On being wait listed…

CHRIS BENNETT has recently had a three-chamber pacemaker fitted. He reports from the panelbeaters.

ALL things medical start with the waiting room. This may resemble the assembly hall of the people at the Pushkin Station on the Leningrad underground in about 1957, reminiscent of the Port Shepstone hospital waiting room today, or it maybe be wood-panelled and discreet. The nurses curtsy.

After a period spent reading a dog-eared three-year-old magazine I am ushered into a cubicle - through a door with a handle that has clearly been designed to be operated by the knee.

I am now in a telephone kiosk. But there is no telephone. Panic rises. A small folding chair, upholstered in hideous blue plastic, stands belligerently against the wall. I am facing a grey plastic concertina door of the sort that seemed a good idea at the time, but they never quite got the design right.

On the chair is a piece of folded synthetic stuff. Like cotton, but not cotton. A voice without tells me to undress and put on the gown. The humiliation is now complete. Or so I think.

The gown? My mind, also rather antique, conjures up names. Balenciaga; Worth; Lanvin; Coco Chanel (“If you dress shabbily they will notice the clothes; if you dress beautifully they will notice the woman”).

You know the sort of thing.

I undress, only to find that the cubicle has been designed in such a way that it is not possible to lift both elbows, like chicken wings, simultaneously. The panic that has made itself comfortable in some little corner of my mind precludes the simple trick of standing on one leg. Good manners will not allow me to put my foot on the chair to remove a shoe. So I bang my head on the concertina door, which promptly threatens to collapse and expose me to all and sundry as an utter clown. I develop a purple face while trying to undo my shoe.

There is only one thing for it. Have a heart attack. The form I’d had to fill in suddenly makes sense.

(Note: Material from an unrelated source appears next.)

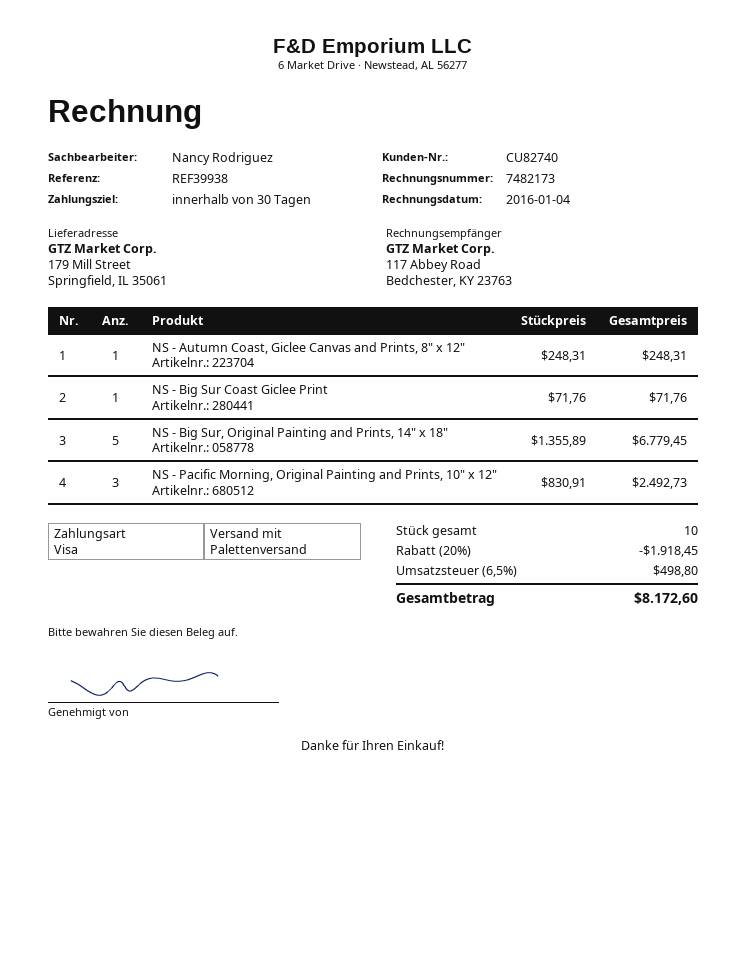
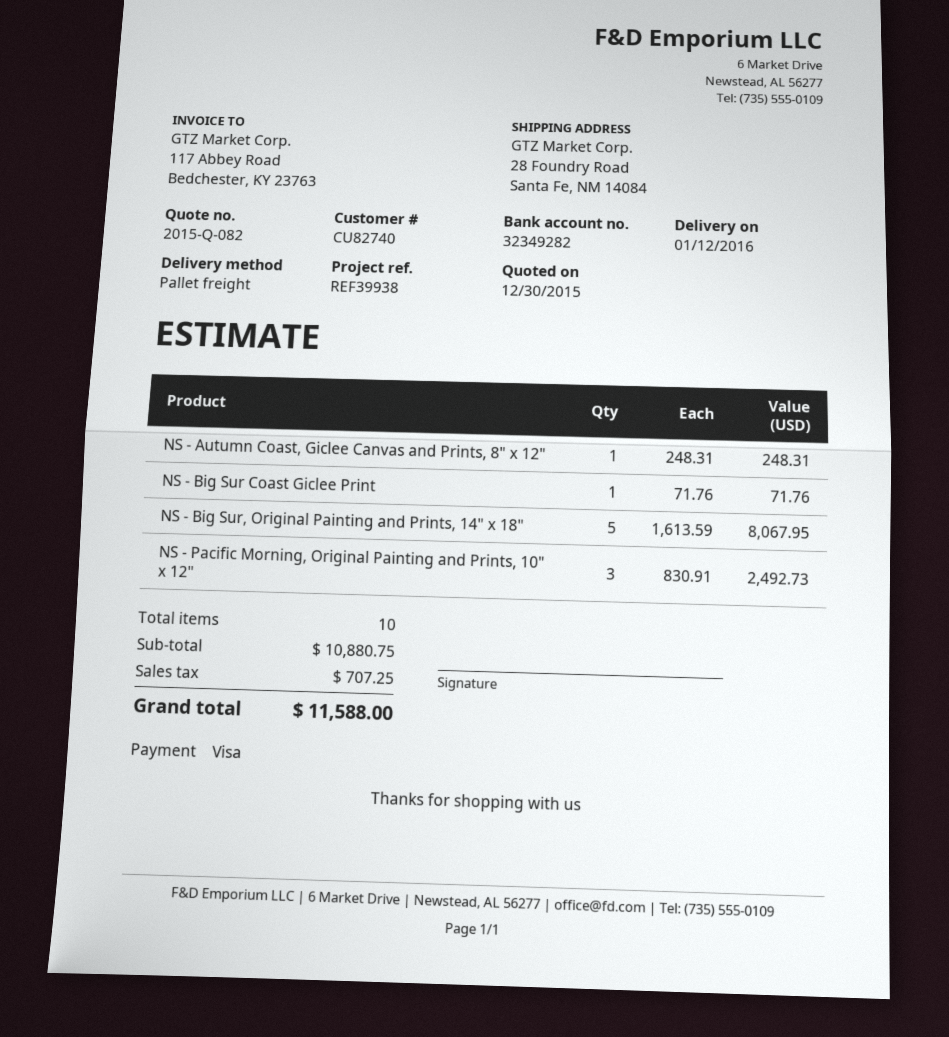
ship to: 179 Mill Street, Springfield, IL 35061 -> 28 Foundry Road, Santa Fe, NM 14084
NS - Big Sur, Original Painting and Prints, 14" x 18": 5 x 1355.89 = 6779.45 -> 5 x 1613.59 = 8067.95
discount: 20% = 1918.45 -> none
tax: 498.80 -> 707.25
total: 8172.60 -> 11588.00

But back to the gown. Or should I say back to front to the gown. You see, the gown is worn back to front. I am putting my arms through the sleeves wondering how it is that people are employed somewhere on this planet, in a country like Croatia or Belarus, to actually sit down and design the ‘gown’. The ‘gown’ is secured by two flimsy tapes that are to be tied in a neat bow behind my back. By me.

I beg my pardon? Have you ever tried tying a bow - or anything else, come to that, behind your back? I didn't think so. By now I can hear the hoots of laughter from the snow-capped fiords. Now about the two flimsy tapes. There is, naturally, one missing. Now would be a good time to have another heart attack.

I am summed to beyond the concertina. I am led like a bewildered child to what appears to be a stainless steel wall, against which I stand as if awaiting execution by firing squad. A folded blanket is wedged behind my head, obviously to catch the blood and save all that messy cleaning up afterwards. At this point the whole world revolves though an arc of forty-five degrees and I am now lying flat on my back. After a few clicks and whirrs and a bang I am told to get up and go back to the cubicle. A bit of an anti-climax, really.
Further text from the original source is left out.